All of worker processes, no matter it gets the lock or not, will get the ready events from their own epoll. If the ready event is a listening event, it would be placed into ngx_posted_accept_events. If the ready event is a read/write event, it would be placed into ngx_posted_events. All processes would handle the listening events first. After that, the process holding the lock would unlock mutex. Then, all processes would handle the read/write events.

The reason to categorize the events is that, if the process holding the mutex lock processes all the events before unlocking, the lock will be held by it for a long time, and other processes cannot get the lock in this period of time. Also, the listening events should be dealt with as soon as possible, so that connections will not block the listening socket too long.

Load balancing

Every worker process has its own connection pool. The initialization of connection pool is in ngx_worker_process_init(). In conf.h, the maximum number of connections connection_n is set. The maximum number of connections Nginx can handle as a server is worker_process * connection_n.

If a worker process is handling connections more than 7 * connection_n/8, then it will not try to get the lock.

if (ngx_accept_disabled > 0) {
            ngx_accept_disabled--;

} else {
    if (ngx_trylock_accept_mutex(cycle) == NGX_ERROR) {
        return;
}

In the accept event handler ngx_event_accept(), every time a new connection is got from the free connection pool, the ngx_accept_disabled is reset

ngx_accept_disabled = ngx_cycle->connection_n / 8
                              - ngx_cycle->free_connection_n;

When free_connection_n increases, this value is increasing, and when free_connection_n = 7/8 * connection_n, this value will be larger than 0.
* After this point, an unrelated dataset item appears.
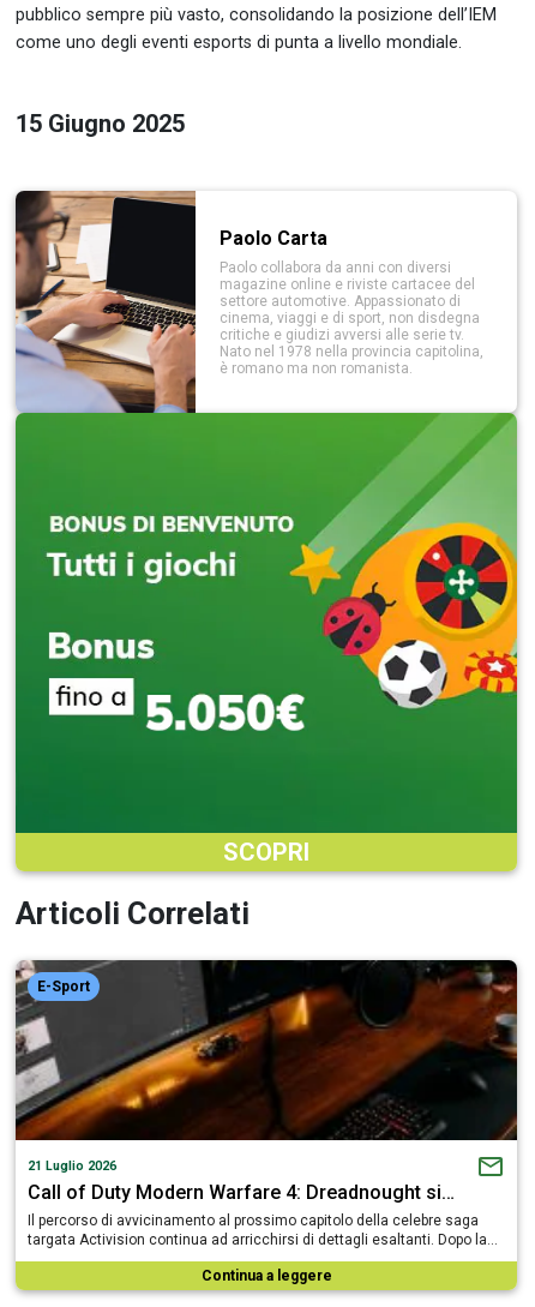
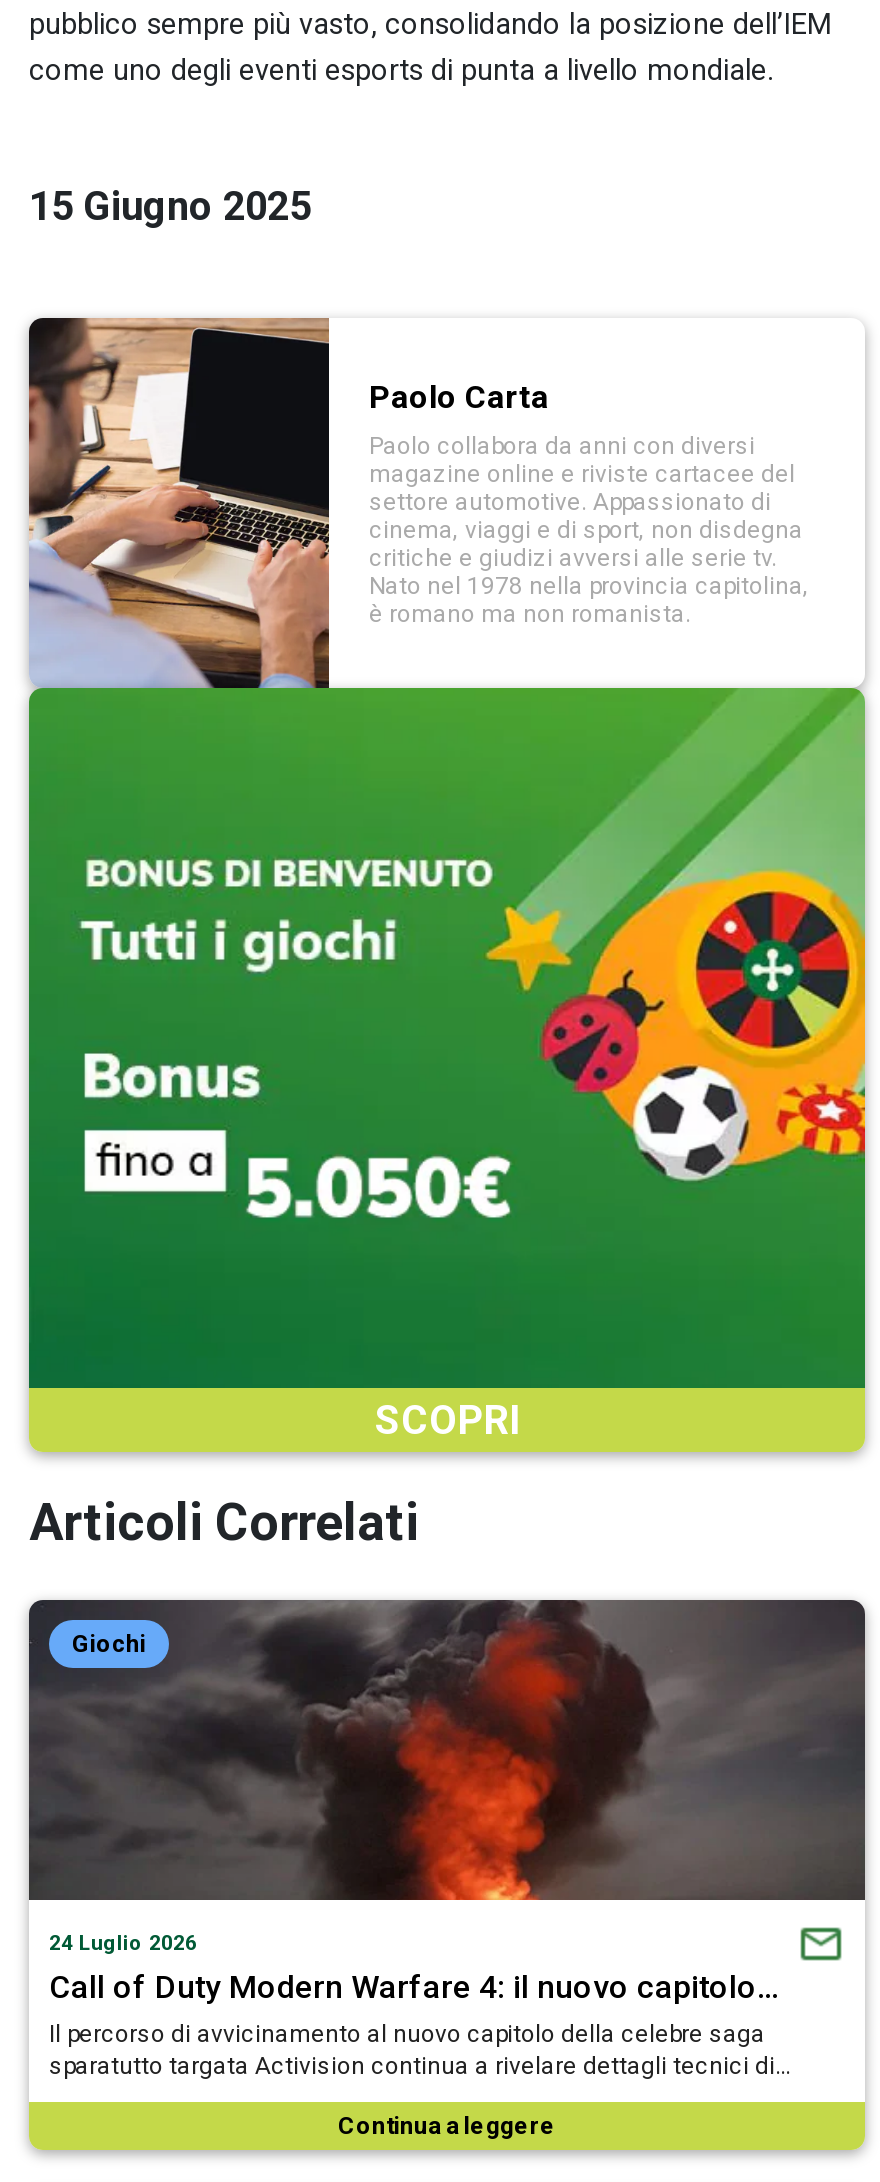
[16,960,517,1141] [image] | E-Sport -> [27,1598,865,1902] [image] | Giochi
[28,1158,498,1248] 21 Luglio 2026 | Call of Duty Modern Warfare 4: Dreadnought si… | Il percorso di avvicinamento al prossimo capitolo della celebre saga | targata Activision continua ad arricchirsi di dettagli esaltanti. Dopo la… -> [49,1930,793,2080] 24 Luglio 2026 | Call of Duty Modern Warfare 4: il nuovo capitolo… | Il percorso di avvicinamento al nuovo capitolo della celebre saga | sparatutto targata Activision continua a rivelare dettagli tecnici di…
The second way Nginx uses for load balancing is that, if a process did not get the lock, it will not be blocked until notification comes from epoll because that might cause it to wait forever. It will set the timeout value of epoll_wait() to be ngx_accept_mutex_delay.

else {
    if (timer == NGX_TIMER_INFINITE
                    || timer > ngx_accept_mutex_delay)
    {
        timer = ngx_accept_mutex_delay;
    }

Edge triggered & level triggered

In Nginx, the accept event is level triggered, and the read & write events are edge triggered.